I’m one of those people who believes in the absolute Truth of God’s word; I totally trust in God’s promises and His faithfulness.
Until I don’t.
The Bible contains hundreds of promises from God, many of them too wonderful to even imagine. I believe them. They’re true. God spoke them and he cannot lie; his word will always accomplish the purpose for which he sent it.
But I don’t see them. For instance, I don’t feel like I have the mind of Christ, or the Spirit that raised Jesus from the dead living in me.
Here’s a favorite example:
His divine power has given us everything we need for life and godliness (2 Peter 1:3a)
If that’s true (and it is!) then why am I not living an abundant, godly life?
Recently, I had all the ingredients on hand to make my favorite meal, a spicy stir-fry. But when I opened the fridge to get started, I spied a slice of leftover gas-station pizza, and chose the easy instead of the good. My point is, just because God has given me everything I need doesn’t mean I have chosen to use it.

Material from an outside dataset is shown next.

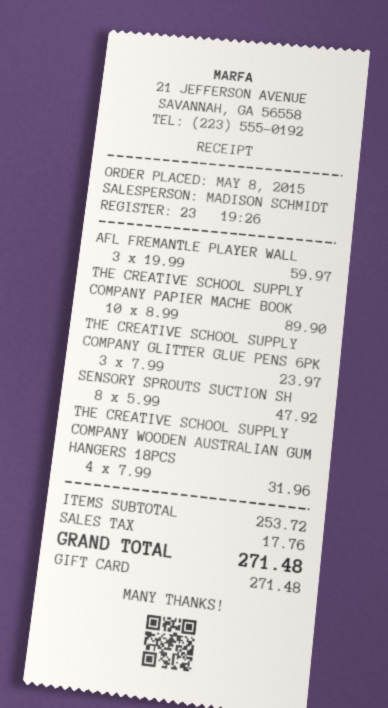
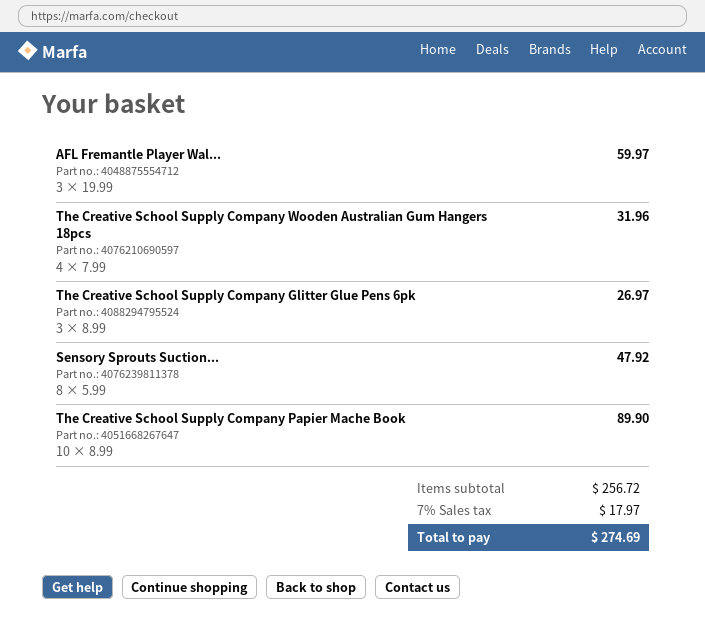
THE CREATIVE SCHOOL SUPPLY COMPANY GLITTER GLUE PENS 6PK: 3 x 7.99 = 23.97 -> 3 x 8.99 = 26.97
subtotal: 253.72 -> 256.72
tax: 17.76 -> 17.97
total: 271.48 -> 274.69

The things God provides aren’t necessarily going to fall into my lap. There is effort on my part to recognize his provision and implement it in my life. If I choose to settle for mediocre, that’s on me, because he has provided more than I could ask or imagine.
When Jesus said, “Ask and it shall be given to you,” he meant just that. It IS given to me, just like the Amazon package that is placed on my front porch. It’s mine, but I have to bring it inside and open it and use it.
Everything we need for an abundant, God-pleasing life has been made available. It’s been planted in our spirits. But I can’t just sit back and watch it happen. A toddler has all the bones and muscles and ligaments she will ever need, but there is a lot of growing and working to be done before she can become a competitive gymnast. In the same way, if we look at the context of 2 Peter 1:3, we see there is a whole lot of pressing in that’s necessary to manifest what we’ve been given.
His divine power has bestowed on us everything necessary for life and godliness…. 5make every effort to add to your faith excellence, to excellence, knowledge; 6 to knowledge, self-control; to self-control, perseverance, to perseverance, godliness; 7 to godliness, brotherly affection; to brotherly affection, unselfish love.
I don’t know about you, but excellence, self-control, and perseverance do not come naturally to me. I constantly have to turn away from what I want in the moment (to be comfortable, to indulge my emotions) to what I want long-term. I want to lay hands on the sick and see them recover. I want the Spirit to lead me into all truth and tell me things to come. I want to know God a thousand times better than I do now. Just knowing the promises doesn’t bring them forth. The enemy and my own carnal nature are always tempting me to settle for mediocre, for easy. One slice of pizza isn’t going to ruin me, but a habit of choosing the easy instead of the good will produce a life of mediocrity. God has called me to so much more. He has already given me the power to do everything he has asked me to do, but it’s still my choice. I don’t want to waste the gifts God has given me and the opportunity to make a tangible difference in the lives of those around me.
Like Jesus facing the cross, I need to focus on the joy of the end result instead of the feelings of the moment. He never said it would be easy, but I know that it’s worth it.